Jesús Misericordiosísimo, Tu mismo has dicho que deseas la misericordia, he aquí, yo que
llevo a la morada de tu compasivísimo Corazón a las almas del purgatorio, almas que te son
muy queridas, pero que deben pagar su culpa adeudada a tu justicia. Que los torrentes de
sangre y agua que brotaron de tu Corazón, apaguen el fuego del purgatorio para que
también allí sea glorificado el poder de tu misericordia.

Padre Eterno, mira con misericordia a las almas que sufren en el purgatorio y que están
encerradas en el compasivísimo Corazón de Jesús.
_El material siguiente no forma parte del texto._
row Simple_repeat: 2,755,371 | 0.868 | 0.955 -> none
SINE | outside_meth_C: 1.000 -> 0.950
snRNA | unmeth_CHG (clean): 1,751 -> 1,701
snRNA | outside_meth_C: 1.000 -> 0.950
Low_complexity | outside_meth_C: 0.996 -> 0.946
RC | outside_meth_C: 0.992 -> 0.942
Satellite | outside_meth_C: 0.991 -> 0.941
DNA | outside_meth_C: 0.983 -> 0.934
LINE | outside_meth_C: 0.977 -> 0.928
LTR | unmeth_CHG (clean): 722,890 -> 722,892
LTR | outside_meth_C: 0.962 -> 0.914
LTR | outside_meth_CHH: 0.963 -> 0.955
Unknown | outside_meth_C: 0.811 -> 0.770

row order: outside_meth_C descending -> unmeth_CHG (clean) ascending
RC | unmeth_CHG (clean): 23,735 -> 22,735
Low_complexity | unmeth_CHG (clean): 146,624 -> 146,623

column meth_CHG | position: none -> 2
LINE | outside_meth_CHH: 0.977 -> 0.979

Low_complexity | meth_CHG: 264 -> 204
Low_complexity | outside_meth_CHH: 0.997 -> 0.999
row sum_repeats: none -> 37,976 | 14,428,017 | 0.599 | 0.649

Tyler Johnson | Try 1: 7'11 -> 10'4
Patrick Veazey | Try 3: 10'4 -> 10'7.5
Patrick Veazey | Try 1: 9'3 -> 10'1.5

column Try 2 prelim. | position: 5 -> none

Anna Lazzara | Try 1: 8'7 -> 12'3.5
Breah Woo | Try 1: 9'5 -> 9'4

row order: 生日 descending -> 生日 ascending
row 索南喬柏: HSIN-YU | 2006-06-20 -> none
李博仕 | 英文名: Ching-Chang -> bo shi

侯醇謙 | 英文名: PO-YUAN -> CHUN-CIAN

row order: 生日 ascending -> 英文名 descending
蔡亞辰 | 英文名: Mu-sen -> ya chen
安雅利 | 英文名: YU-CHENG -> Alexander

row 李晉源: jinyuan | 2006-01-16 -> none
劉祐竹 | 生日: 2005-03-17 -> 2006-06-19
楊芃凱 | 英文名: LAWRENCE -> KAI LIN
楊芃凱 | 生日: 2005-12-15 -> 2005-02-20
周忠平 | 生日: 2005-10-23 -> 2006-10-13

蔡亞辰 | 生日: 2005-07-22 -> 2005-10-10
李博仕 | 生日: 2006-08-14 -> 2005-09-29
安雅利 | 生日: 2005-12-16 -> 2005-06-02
Te suplico por la dolorosa pasión de
Jesús, tu Hijo, y por toda la amargura con la cual su sacratísima alma fue inundada,
muestra tu misericordia a las almas que están bajo tu justo escrutinio. No las mires sino
a través de las heridas de Jesús, tu amadísimo Hijo, ya que creemos que tu bondad y tu
compasión no tienen limites. Amén.

Coronilla a la Divina Misericordia. ..

Noveno día.

Hoy, tráeme a las almas tibias y sumérgelas en el abismo de mi Misericordia. Estas almas
son las que mas dolorosamente hieren mi Corazón. A causa de las almas tibias, mi alma
experimentó la mas intensa repugnancia en el Huerto de los Olivos. A causa de ellas dije:
Padre, aleja de mi este cáliz, si es tu voluntad.

Para ellas, la ultima tabla de salvación consiste en recurrir a mi misericordia.

Jesús Misericordiosísimo, que eres la compasión misma, te traigo a las almas tibias a la
morada de tu piadosísimo Corazón. Que estas almas heladas que se parecen a cadáveres
y te llenan de gran repugnancia se calienten con el fuego de tu amor puro. Oh, Jesús
compasivísimo, ejercita la omnipotencia de tu misericordia y atráelas al mismo ardor de
tu amor y concédeles el amor santo, porque Tu lo puedes todo.

Padre Eterno, mira con misericordia a las almas tibias que, sin embargo, están encerradas
en el piadosísimo Corazón de Jesús. Padre de la Misericordia, te suplico por la amarga
pasión de tu Hijo y por su agonía de tres horas en la cruz, permite que también ellas
glorifiquen el abismo de tu Misericordia. Amén.